Centering in LA, a local strain of tuberculosis went from a few isolated cases to infecting thousands in skid row. While TB tends to start by infecting the homeless, who aren’t likely to get consistent treatment that leads to a diagnosis, it can quickly spread to others via outreach centers like soup kitchens.
Something similar happened in Florida last year—a single homeless man was not diagnosed with tuberculosis symptoms quickly enough, and ended up causing an outbreak that spread through the Jacksonville population.
Unlike in Florida, where government officials tried to play-down the severity of the outbreak and made decisions that contributed to the spread of the outbreak, LA officials are doing everything they can to contain tuberculosis, contacting people who may have been infected, warning hospitals, and providing treatment.

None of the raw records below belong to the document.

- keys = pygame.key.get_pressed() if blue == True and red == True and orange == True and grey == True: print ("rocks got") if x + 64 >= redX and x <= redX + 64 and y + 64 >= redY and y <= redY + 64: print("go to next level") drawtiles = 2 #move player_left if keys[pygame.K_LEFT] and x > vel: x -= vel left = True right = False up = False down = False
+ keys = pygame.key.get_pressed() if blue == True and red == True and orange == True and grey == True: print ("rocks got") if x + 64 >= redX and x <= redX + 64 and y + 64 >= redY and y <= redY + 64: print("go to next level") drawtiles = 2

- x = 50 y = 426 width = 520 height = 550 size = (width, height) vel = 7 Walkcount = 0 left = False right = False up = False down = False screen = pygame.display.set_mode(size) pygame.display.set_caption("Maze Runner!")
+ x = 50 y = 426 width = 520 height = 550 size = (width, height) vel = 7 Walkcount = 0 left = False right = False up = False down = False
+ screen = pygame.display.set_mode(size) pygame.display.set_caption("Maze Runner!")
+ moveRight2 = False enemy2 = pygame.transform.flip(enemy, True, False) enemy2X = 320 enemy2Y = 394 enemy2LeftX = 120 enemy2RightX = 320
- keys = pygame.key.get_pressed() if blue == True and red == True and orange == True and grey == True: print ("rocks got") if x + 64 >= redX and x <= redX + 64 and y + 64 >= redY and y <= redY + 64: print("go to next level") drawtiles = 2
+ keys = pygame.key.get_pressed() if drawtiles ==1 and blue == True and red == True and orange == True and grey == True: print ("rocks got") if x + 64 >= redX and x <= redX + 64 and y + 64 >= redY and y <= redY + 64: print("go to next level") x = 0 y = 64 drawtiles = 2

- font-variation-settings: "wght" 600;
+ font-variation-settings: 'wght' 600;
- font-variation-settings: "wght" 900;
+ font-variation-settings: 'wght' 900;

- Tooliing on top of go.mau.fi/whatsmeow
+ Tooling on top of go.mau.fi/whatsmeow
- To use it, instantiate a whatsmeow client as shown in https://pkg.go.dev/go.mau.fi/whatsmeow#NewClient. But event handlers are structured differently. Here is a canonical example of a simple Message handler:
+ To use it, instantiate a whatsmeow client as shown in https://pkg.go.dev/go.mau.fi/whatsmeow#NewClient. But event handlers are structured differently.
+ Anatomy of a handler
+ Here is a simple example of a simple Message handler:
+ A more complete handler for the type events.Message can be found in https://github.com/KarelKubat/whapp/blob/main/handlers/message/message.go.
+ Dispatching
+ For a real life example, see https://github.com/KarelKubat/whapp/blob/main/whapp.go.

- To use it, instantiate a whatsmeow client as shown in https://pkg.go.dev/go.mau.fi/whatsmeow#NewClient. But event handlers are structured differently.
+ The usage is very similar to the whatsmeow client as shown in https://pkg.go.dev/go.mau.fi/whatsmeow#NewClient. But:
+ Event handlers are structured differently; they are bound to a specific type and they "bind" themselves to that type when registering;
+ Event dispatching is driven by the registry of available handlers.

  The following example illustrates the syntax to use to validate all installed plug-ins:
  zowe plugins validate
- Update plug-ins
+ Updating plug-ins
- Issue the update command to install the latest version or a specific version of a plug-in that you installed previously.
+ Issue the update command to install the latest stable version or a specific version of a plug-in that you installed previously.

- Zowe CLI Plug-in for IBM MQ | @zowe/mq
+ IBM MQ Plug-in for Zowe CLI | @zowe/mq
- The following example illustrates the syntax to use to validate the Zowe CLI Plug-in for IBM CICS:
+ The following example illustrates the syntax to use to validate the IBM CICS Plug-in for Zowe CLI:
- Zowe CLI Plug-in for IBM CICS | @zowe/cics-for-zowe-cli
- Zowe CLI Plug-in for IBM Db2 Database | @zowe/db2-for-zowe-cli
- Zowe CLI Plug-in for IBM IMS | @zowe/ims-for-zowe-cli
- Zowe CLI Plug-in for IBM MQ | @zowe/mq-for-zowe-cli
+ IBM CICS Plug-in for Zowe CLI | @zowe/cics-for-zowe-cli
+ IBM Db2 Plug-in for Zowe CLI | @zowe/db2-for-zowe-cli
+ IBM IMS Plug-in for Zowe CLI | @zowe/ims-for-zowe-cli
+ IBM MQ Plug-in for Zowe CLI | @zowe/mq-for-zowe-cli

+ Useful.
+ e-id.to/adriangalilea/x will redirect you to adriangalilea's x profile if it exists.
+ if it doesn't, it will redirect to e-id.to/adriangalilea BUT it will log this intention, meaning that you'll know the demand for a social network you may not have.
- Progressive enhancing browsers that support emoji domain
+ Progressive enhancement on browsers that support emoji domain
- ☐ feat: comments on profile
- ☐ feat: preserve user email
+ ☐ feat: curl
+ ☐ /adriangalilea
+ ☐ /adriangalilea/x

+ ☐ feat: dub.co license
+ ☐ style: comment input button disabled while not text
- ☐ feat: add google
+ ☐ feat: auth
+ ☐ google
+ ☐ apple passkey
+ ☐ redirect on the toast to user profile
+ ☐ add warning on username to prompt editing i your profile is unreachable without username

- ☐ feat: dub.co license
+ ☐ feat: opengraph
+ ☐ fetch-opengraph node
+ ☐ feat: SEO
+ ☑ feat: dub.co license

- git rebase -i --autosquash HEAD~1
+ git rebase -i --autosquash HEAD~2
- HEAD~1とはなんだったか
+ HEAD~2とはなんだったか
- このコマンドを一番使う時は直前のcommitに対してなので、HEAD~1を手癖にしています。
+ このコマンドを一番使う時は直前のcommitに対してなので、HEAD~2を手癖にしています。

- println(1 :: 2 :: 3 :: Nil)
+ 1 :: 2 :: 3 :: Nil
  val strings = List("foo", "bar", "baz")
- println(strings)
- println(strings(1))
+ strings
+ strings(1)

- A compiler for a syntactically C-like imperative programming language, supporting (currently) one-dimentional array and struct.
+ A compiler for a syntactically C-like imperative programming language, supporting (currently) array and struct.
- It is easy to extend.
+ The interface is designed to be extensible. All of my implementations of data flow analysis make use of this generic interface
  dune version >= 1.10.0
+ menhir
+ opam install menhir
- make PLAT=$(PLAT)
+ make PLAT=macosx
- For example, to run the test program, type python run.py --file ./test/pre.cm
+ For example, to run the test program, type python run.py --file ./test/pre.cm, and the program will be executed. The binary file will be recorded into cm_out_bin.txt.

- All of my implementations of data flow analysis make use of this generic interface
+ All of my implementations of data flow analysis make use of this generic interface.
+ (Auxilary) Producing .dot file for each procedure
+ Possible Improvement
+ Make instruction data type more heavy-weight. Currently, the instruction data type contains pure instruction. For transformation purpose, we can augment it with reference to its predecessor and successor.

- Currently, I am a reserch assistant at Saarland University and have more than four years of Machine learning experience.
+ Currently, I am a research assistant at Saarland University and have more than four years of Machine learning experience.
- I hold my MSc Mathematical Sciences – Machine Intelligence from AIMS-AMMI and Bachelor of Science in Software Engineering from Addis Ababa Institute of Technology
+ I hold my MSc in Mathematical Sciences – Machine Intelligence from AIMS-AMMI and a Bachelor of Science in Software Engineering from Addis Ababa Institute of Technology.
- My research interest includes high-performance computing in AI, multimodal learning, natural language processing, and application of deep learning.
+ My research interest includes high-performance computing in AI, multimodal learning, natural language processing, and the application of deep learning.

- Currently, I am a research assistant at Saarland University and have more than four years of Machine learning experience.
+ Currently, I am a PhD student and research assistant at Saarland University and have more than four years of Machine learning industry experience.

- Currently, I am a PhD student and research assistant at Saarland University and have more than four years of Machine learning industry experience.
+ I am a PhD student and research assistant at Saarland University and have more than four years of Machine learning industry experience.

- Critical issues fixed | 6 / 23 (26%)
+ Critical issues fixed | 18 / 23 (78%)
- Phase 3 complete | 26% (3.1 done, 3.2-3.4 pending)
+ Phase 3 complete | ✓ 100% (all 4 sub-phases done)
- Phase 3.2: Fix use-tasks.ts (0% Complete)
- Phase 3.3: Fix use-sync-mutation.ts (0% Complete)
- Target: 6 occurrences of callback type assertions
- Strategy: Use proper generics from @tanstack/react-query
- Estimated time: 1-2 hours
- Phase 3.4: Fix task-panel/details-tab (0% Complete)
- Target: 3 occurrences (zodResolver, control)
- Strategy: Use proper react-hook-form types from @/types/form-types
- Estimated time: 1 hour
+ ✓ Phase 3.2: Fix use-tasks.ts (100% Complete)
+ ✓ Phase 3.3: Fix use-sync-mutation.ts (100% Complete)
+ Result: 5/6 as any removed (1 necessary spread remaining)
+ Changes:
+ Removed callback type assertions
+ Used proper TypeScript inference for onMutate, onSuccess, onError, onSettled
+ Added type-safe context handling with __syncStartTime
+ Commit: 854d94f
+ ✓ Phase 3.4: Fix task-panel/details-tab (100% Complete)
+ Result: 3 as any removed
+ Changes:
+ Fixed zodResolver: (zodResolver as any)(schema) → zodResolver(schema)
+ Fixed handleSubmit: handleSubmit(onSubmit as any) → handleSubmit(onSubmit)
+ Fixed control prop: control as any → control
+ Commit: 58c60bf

Besides being highly contagious, tuberculosis is notoriously hard to treat, taking months of harsh medications. Missing a dose can easily cause the bacteria to mutate, leading to an even harder to treat strain of tuberculosis, and causing the outbreak to become worse. (And missing a dose is tempting when symptoms of treatment are as bad or worse than the disease!).
The expense of the treatment (months of some of the strongest, most recently developed antibiotics) is one of the causes of Florida’s TB trouble. Because the outbreak starts in a particularly poor and disenfranchised part of the population, who may not get treatment or else be able to follow tuberculosis treatment as required, it increases the chances of the outbreak spreading.
With both coasts affected, the return of TB may be closer than has been estimated. As antibiotics fail, TB will spread quickly due to a larger, denser population who’s forgotten what it was like before antibiotics.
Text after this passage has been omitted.